Copy each line containing "probablement" from the listing below.

**Provided data**:
________________________

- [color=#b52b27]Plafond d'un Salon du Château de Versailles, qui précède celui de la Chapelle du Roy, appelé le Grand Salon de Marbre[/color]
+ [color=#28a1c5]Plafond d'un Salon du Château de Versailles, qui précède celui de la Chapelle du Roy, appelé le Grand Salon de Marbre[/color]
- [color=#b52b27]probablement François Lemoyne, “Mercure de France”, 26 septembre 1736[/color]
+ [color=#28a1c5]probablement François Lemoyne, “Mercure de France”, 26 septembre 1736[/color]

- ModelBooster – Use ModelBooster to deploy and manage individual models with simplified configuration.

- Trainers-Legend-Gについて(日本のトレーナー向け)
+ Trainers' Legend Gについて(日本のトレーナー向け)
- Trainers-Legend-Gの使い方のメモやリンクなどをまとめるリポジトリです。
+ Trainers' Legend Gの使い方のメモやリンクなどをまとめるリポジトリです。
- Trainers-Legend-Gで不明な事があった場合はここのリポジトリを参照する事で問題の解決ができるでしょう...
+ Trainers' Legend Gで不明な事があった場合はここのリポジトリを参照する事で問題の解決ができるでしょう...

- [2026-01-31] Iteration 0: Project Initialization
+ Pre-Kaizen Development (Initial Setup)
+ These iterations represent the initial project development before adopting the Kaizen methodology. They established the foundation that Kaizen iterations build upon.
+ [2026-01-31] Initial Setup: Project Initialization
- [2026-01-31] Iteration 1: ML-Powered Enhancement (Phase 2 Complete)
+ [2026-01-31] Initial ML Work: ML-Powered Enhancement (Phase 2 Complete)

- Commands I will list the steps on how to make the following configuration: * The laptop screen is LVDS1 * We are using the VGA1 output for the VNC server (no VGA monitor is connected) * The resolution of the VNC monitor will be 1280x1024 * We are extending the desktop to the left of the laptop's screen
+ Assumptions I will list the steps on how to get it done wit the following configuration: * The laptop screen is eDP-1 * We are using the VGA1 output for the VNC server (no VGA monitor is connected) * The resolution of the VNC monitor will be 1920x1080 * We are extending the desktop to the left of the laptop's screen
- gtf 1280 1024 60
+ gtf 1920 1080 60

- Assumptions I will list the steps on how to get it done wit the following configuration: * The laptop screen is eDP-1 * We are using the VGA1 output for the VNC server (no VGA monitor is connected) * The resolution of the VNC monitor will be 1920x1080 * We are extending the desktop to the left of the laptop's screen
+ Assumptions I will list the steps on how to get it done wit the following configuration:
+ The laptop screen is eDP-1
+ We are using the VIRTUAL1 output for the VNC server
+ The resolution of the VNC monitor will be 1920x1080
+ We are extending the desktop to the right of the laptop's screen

________________________

**Output for this exercise**:
- [color=#b52b27]probablement François Lemoyne, “Mercure de France”, 26 septembre 1736[/color]
+ [color=#28a1c5]probablement François Lemoyne, “Mercure de France”, 26 septembre 1736[/color]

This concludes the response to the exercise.